The Perils of Internet Searches Using the Names of Job Applicants Exposure to Liability
Many employers, in the interest of finding information about applicants or current employees, periodically or routinely conduct internet searches with the name of the person about whom the company desires more information. Many employers discover positive information about the applicant that was not evident on the applicant's resume and application; however, employers also happen upon other valuable information as well, that indicates an applicant's faults that may affect job performance if the applicant were to begin work for the company. Facebook, Twitter, Google profiles, MySpace, and LinkedIn can be goldmines for discovering indicators that will not be apparent in the application materials submitted by the applicant to the employer. Although these searches are commonly conducted by employers, the use of internet searches to make hiring decisions regarding certain applicants for a position can expose an employer to liability under Anti-discrimination Laws, whether federal, state or local, Privacy Rights, and the Fair Credit Reporting Act, amongst other laws. Avoiding discrimination claims If an employer locates a picture of an applicant on the internet, the picture may make evident the applicant's race, gender or other indicator of a protected class of individuals under, for example, the Equal Employment Opportunity Laws. Companies routinely discourage or prohibit applicants from submitting photographs of themselves with their application materials for the very reason that it could subject the employer to discrimination claims if they do not hire the applicant. If the employer locates a photo of the applicant by other means, the employer has continued to expose themselves to a potential discrimination claim. Furthermore, if an applicant has flagged certain organizations or comments on Facebook with the "Like" (thumbs-up) designation, these facts could point to protected classifications that could also lead to a discrimination claim if the applicant is not hired. Also, it is not unusual for an applicant's religious affiliation or whether or not they served in the armed forces to be evident in their profiles on social media and networking sites.
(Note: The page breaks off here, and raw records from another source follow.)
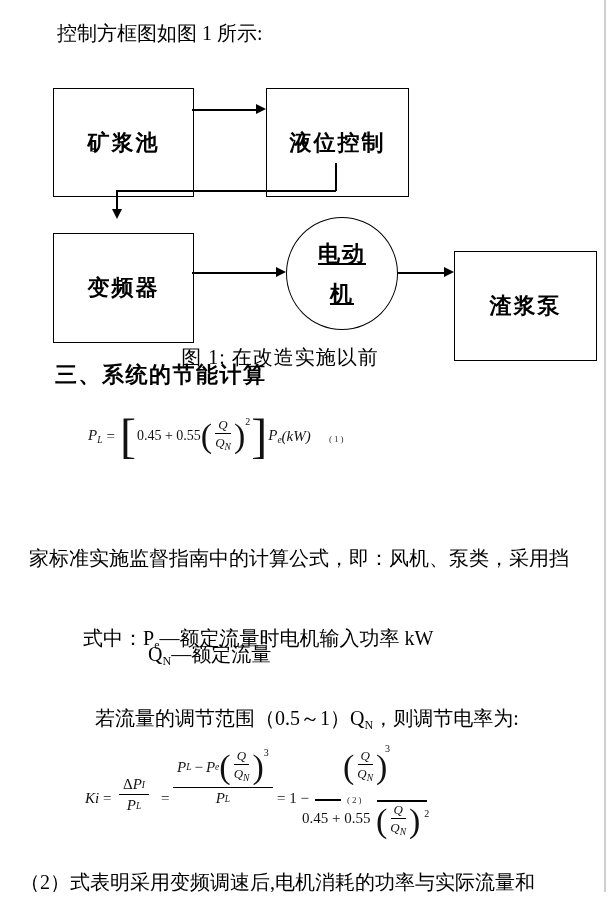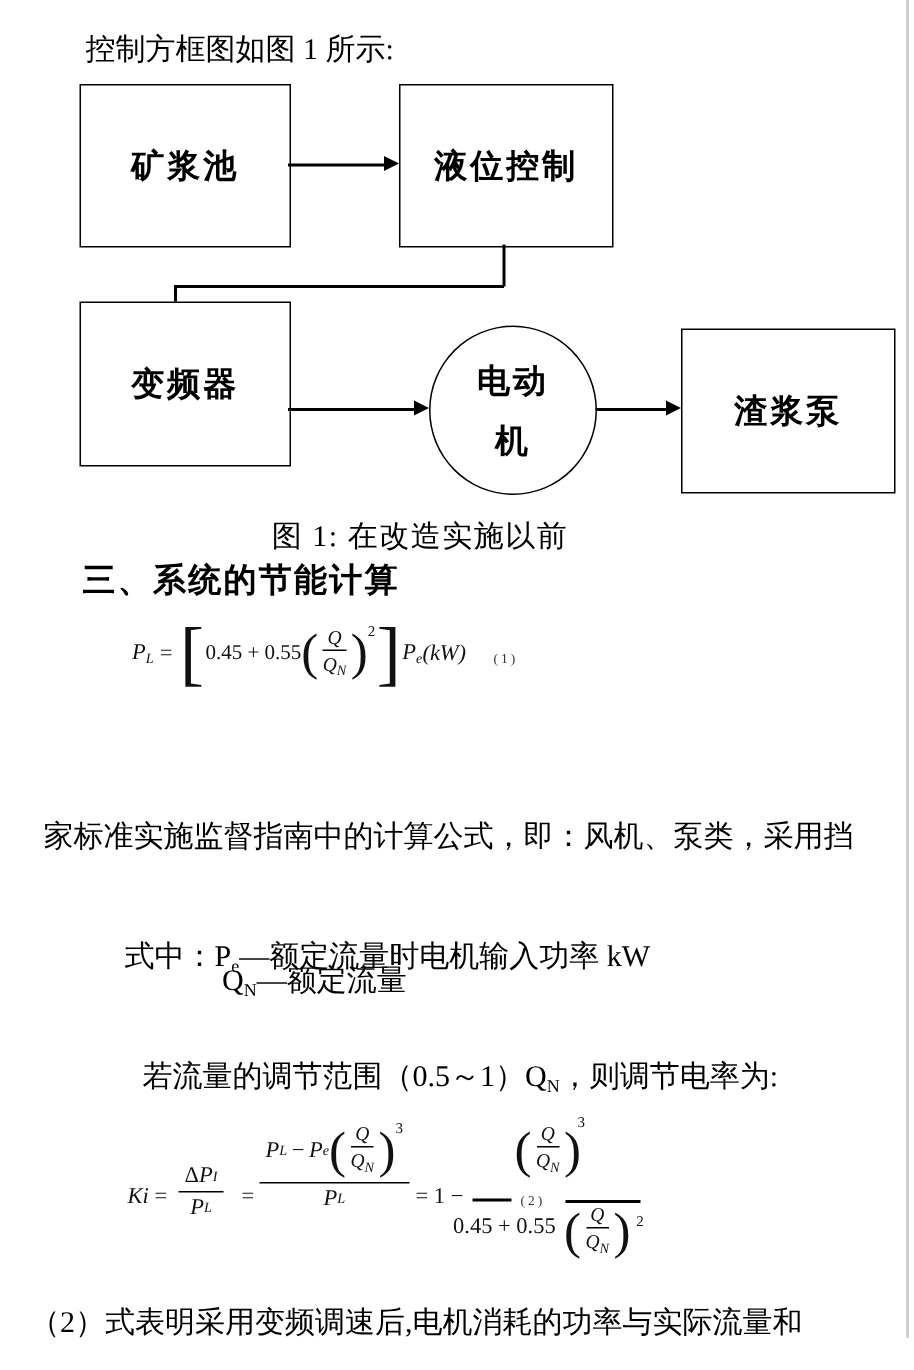--- a/index.html
+++ b/index.html
@@ -10,7 +10,7 @@
   .tline{position:absolute;font-size:20px;line-height:24px;white-space:nowrap;}
   .vsub{font-size:12px;vertical-align:-4px;}
   
-  .dbox{position:absolute;border:1.6px solid #000;display:flex;align-items:center;justify-content:center;background:#fff;}
+  .dbox{position:absolute;border:1.6px solid #000;display:flex;align-items:center;justify-content:center;background:#fff;margin-top:32px;}
   .dbox .lbl{font-weight:bold;font-size:22px;letter-spacing:2px;}
   .dcircle{position:absolute;border:1.5px solid #000;border-radius:50%;display:flex;flex-direction:column;align-items:center;justify-content:center;background:#fff;}
   .dcircle .lbl{font-weight:bold;font-size:22px;line-height:40px;letter-spacing:2px;}

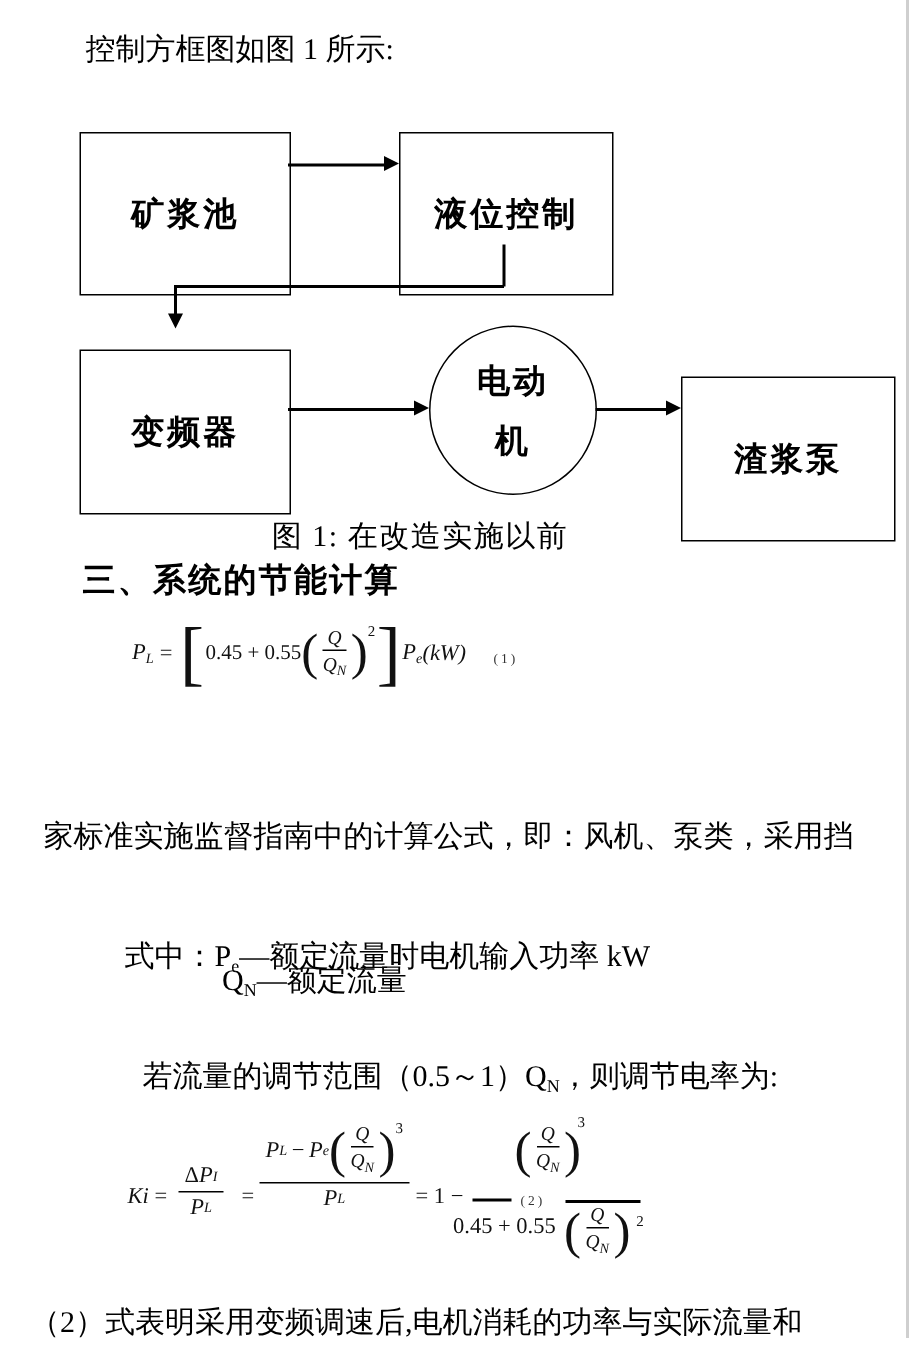--- a/index.html
+++ b/index.html
@@ -13,7 +13,7 @@
   .dbox{position:absolute;border:1.6px solid #000;display:flex;align-items:center;justify-content:center;background:#fff;margin-top:32px;}
   .dbox .lbl{font-weight:bold;font-size:22px;letter-spacing:2px;}
   .dcircle{position:absolute;border:1.5px solid #000;border-radius:50%;display:flex;flex-direction:column;align-items:center;justify-content:center;background:#fff;}
-  .dcircle .lbl{font-weight:bold;font-size:22px;line-height:40px;letter-spacing:2px;}
+  .dcircle .lbl{font-weight:bold;font-size:22px;line-height:40px;letter-spacing:2px;text-decoration:underline;}
   .hline{position:absolute;height:1.5px;background:#000;}
   .vline{position:absolute;width:1.5px;background:#000;}
   .tri-r{position:absolute;width:0;height:0;border-top:5px solid transparent;border-bottom:5px solid transparent;border-left:10px solid #000;}

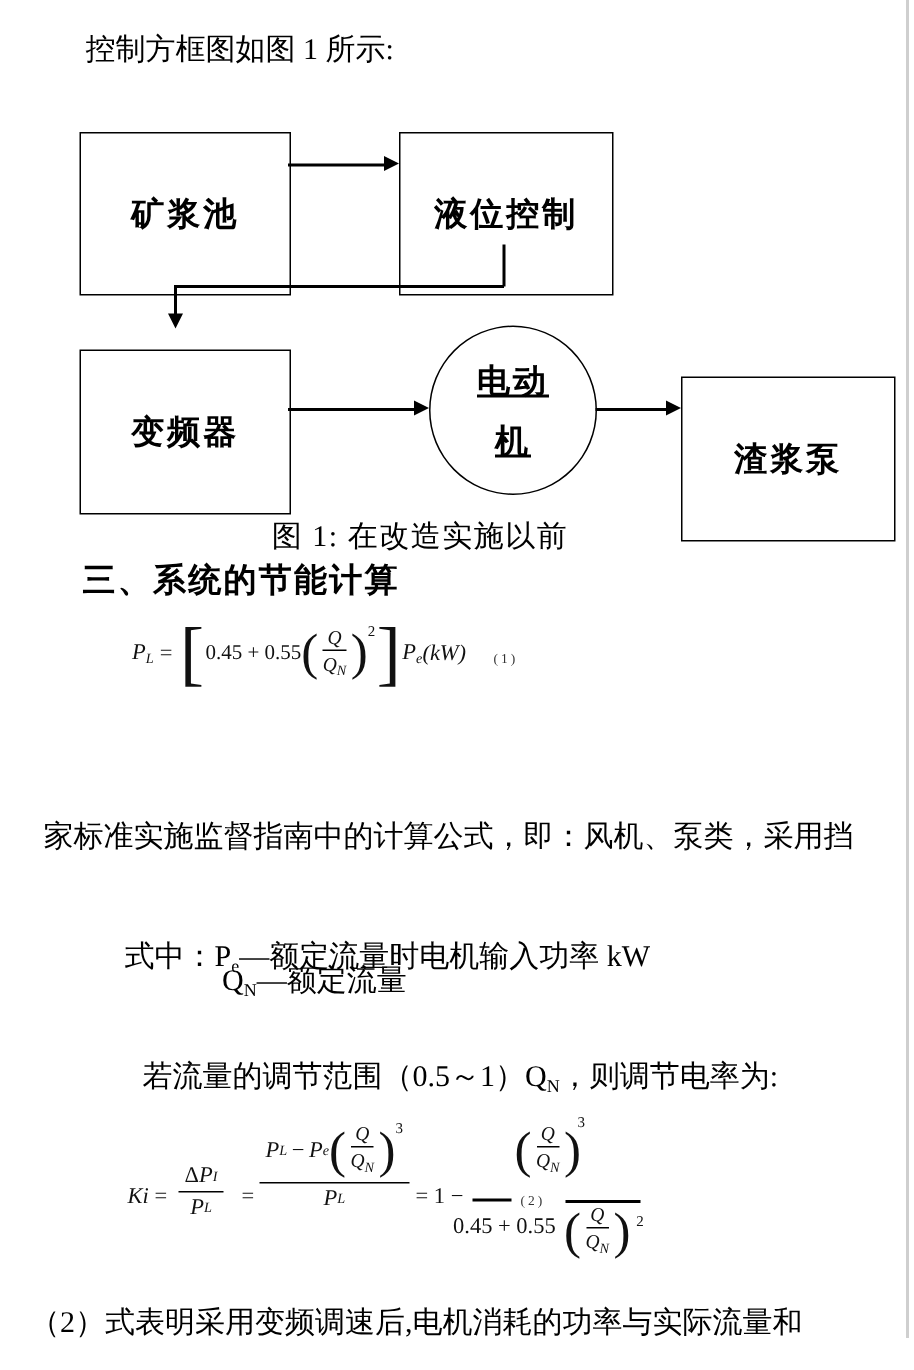--- a/index.html
+++ b/index.html
@@ -84,7 +84,7 @@
 
   <div class="caption" style="left:150px;top:344px;width:260px">图 1: 在改造实施以前</div>
 
-  <div class="heading" style="left:55px;top:372px">三、系统的节能计算</div>
+  <div class="heading" style="left:55px;top:360px">三、系统的节能计算</div>
 
   <div class="formula" style="left:88px;top:411px;height:50px">
     <div class="f-row">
 Reasonable expectations of privacy Privacy-related rights can also be an issue for employers who navigate the internet for information on potential hires. An individual must prove that he or she has a reasonable expectation of privacy to prove a claim for invasion of privacy. Individuals who post personal information on the internet for the public to view will likely have a difficult time proving that he or she had a "reasonable expectation of privacy." The applicant, however, may have protected his or her personal information with a password or other privacy controls that limit access to the information. If the employer poses as a "friend" of the applicant or uses a third party with certain privileges to gain access to the personal information about the applicant, it may subject the employer to liability. The applicant may have postings of particularly relevant information, such as sleeping at work, goofing off, disparaging the former employer, etc., but it could be considered private. The employer may also be in violation of certain software licenses, terms of use requirements, and other conditions imposed upon the users of the particular site. Searching in compliance with Fair Credit Reporting Act Many employers require applicants to agree to certain background checks, such as criminal background checks, credit checks, etc.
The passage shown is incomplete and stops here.